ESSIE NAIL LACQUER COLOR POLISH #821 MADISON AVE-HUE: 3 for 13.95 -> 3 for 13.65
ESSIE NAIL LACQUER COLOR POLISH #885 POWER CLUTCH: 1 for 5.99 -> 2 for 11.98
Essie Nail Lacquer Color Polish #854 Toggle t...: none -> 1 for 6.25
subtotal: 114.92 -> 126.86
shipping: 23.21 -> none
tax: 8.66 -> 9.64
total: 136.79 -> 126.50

++++++++

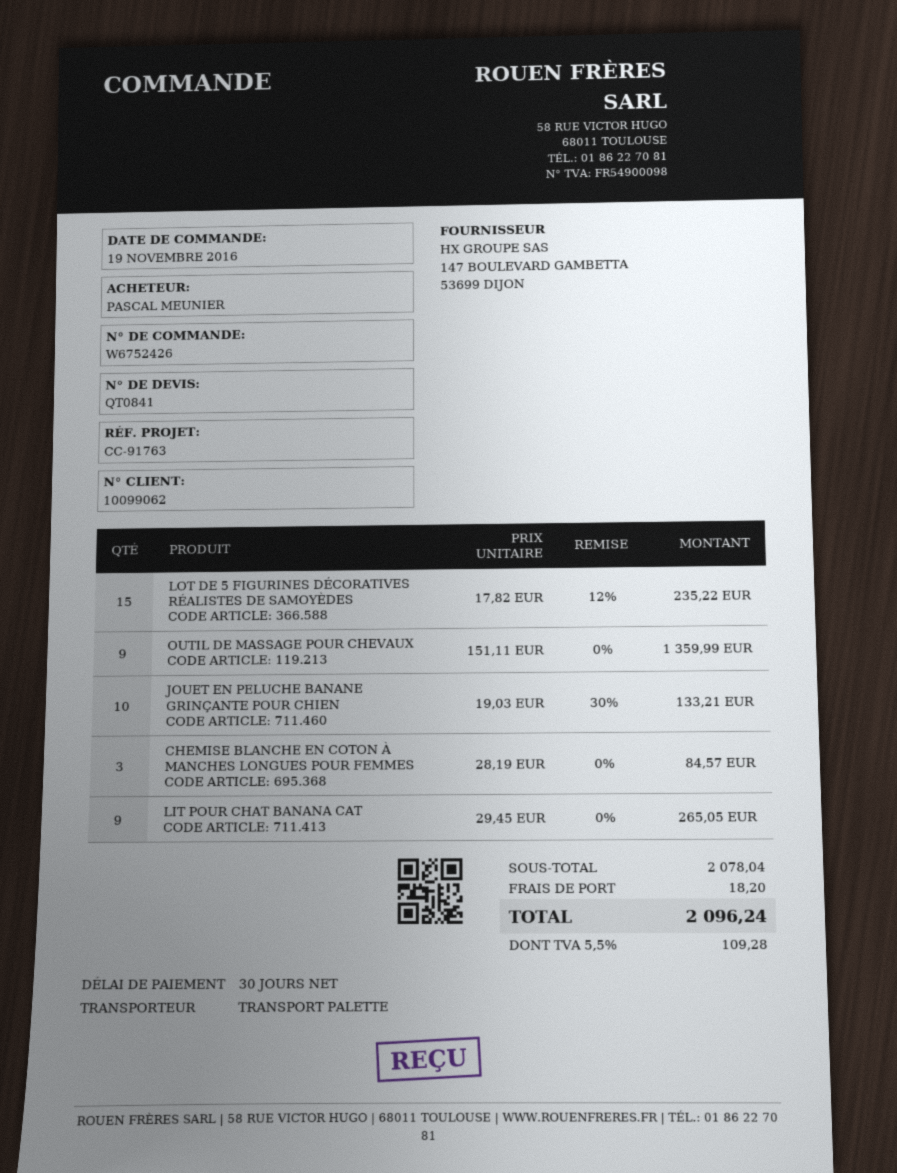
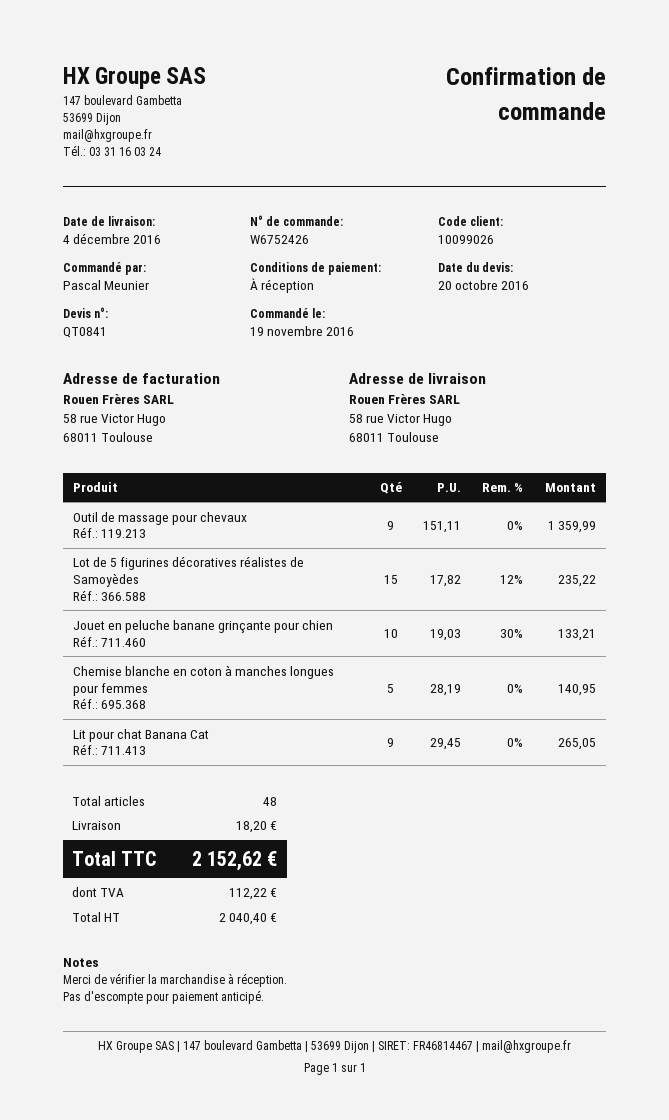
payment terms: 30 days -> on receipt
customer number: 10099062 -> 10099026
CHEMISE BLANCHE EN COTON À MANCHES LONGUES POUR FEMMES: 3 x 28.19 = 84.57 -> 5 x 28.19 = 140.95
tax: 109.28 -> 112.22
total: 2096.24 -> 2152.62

++++++++

TASK GOAL: Return word for word the lines above from the line with "ESSIE NAIL LACQUER COLOR POLISH #821" to the line with "total: 136.79 -> 126.50", including both and leaving out all others.

EXERCISE RESULT:
ESSIE NAIL LACQUER COLOR POLISH #821 MADISON AVE-HUE: 3 for 13.95 -> 3 for 13.65
ESSIE NAIL LACQUER COLOR POLISH #885 POWER CLUTCH: 1 for 5.99 -> 2 for 11.98
Essie Nail Lacquer Color Polish #854 Toggle t...: none -> 1 for 6.25
subtotal: 114.92 -> 126.86
shipping: 23.21 -> none
tax: 8.66 -> 9.64
total: 136.79 -> 126.50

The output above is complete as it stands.